#### AIM OF THE TASK
Retype, with no pictures, each line from the one that holds "[49,281,66,295] 3: ->" through the last line of the entries below, both included.

[Dataset items]

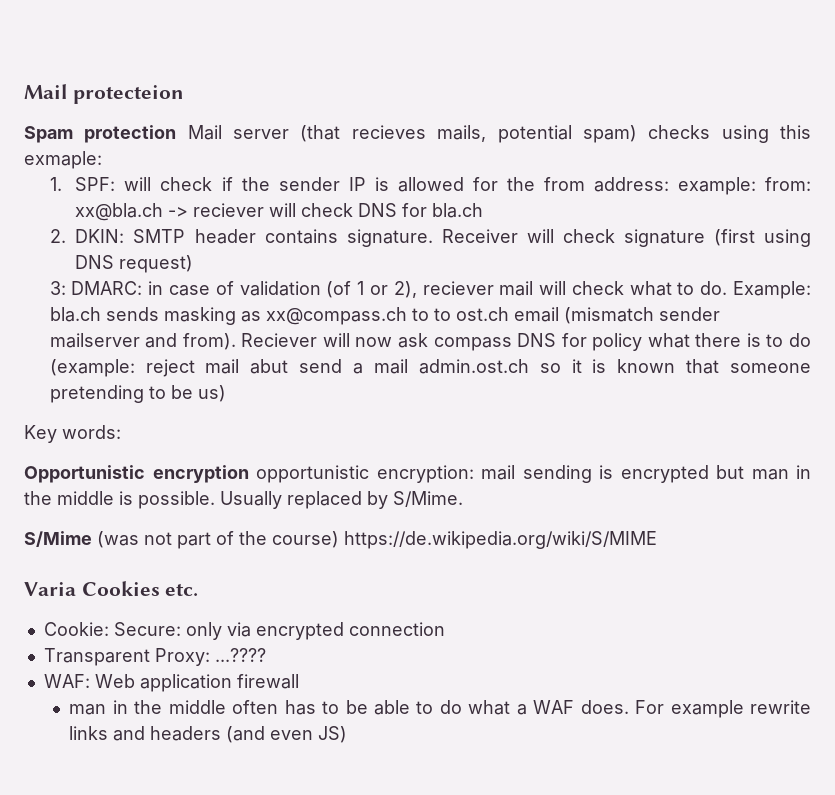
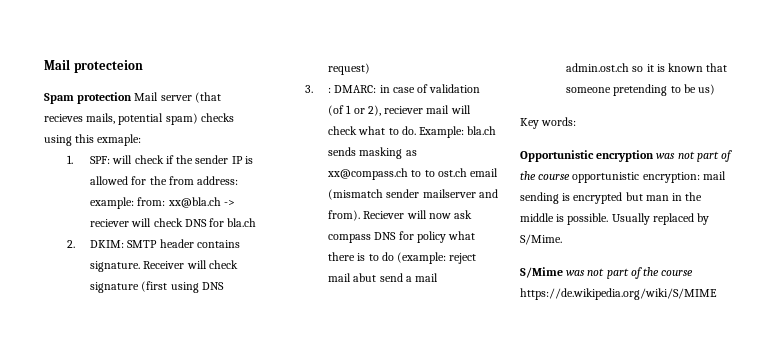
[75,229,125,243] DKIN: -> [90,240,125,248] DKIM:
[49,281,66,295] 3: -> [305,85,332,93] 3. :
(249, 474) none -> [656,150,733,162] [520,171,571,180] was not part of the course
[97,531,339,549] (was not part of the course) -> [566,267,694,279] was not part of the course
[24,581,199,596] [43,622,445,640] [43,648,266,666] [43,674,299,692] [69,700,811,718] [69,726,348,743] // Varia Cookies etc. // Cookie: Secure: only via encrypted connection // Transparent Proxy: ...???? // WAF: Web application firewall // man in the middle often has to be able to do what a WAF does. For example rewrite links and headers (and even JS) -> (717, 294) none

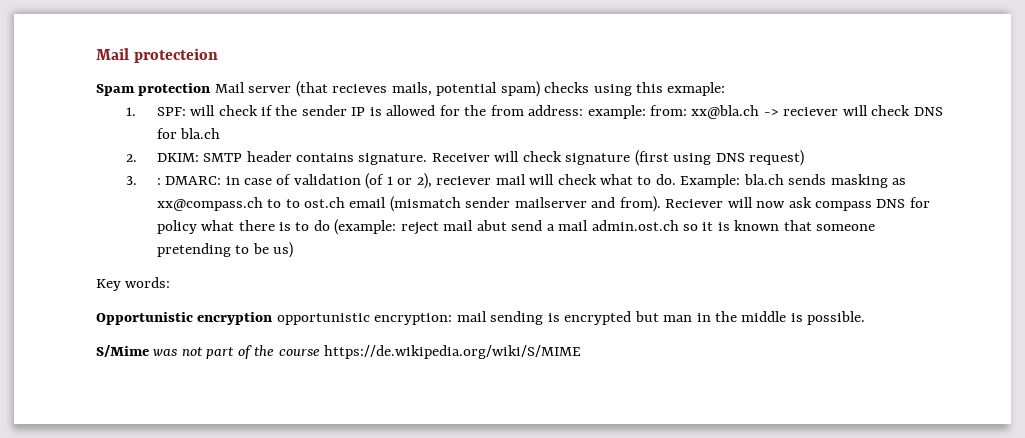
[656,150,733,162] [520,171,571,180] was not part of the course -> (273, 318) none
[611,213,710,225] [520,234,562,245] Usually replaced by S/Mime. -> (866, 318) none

#### RESULT OF THIS TASK
[49,281,66,295] 3: -> [305,85,332,93] 3. :
(249, 474) none -> [656,150,733,162] [520,171,571,180] was not part of the course
[97,531,339,549] (was not part of the course) -> [566,267,694,279] was not part of the course
[24,581,199,596] [43,622,445,640] [43,648,266,666] [43,674,299,692] [69,700,811,718] [69,726,348,743] // Varia Cookies etc. // Cookie: Secure: only via encrypted connection // Transparent Proxy: ...???? // WAF: Web application firewall // man in the middle often has to be able to do what a WAF does. For example rewrite links and headers (and even JS) -> (717, 294) none

[656,150,733,162] [520,171,571,180] was not part of the course -> (273, 318) none
[611,213,710,225] [520,234,562,245] Usually replaced by S/Mime. -> (866, 318) none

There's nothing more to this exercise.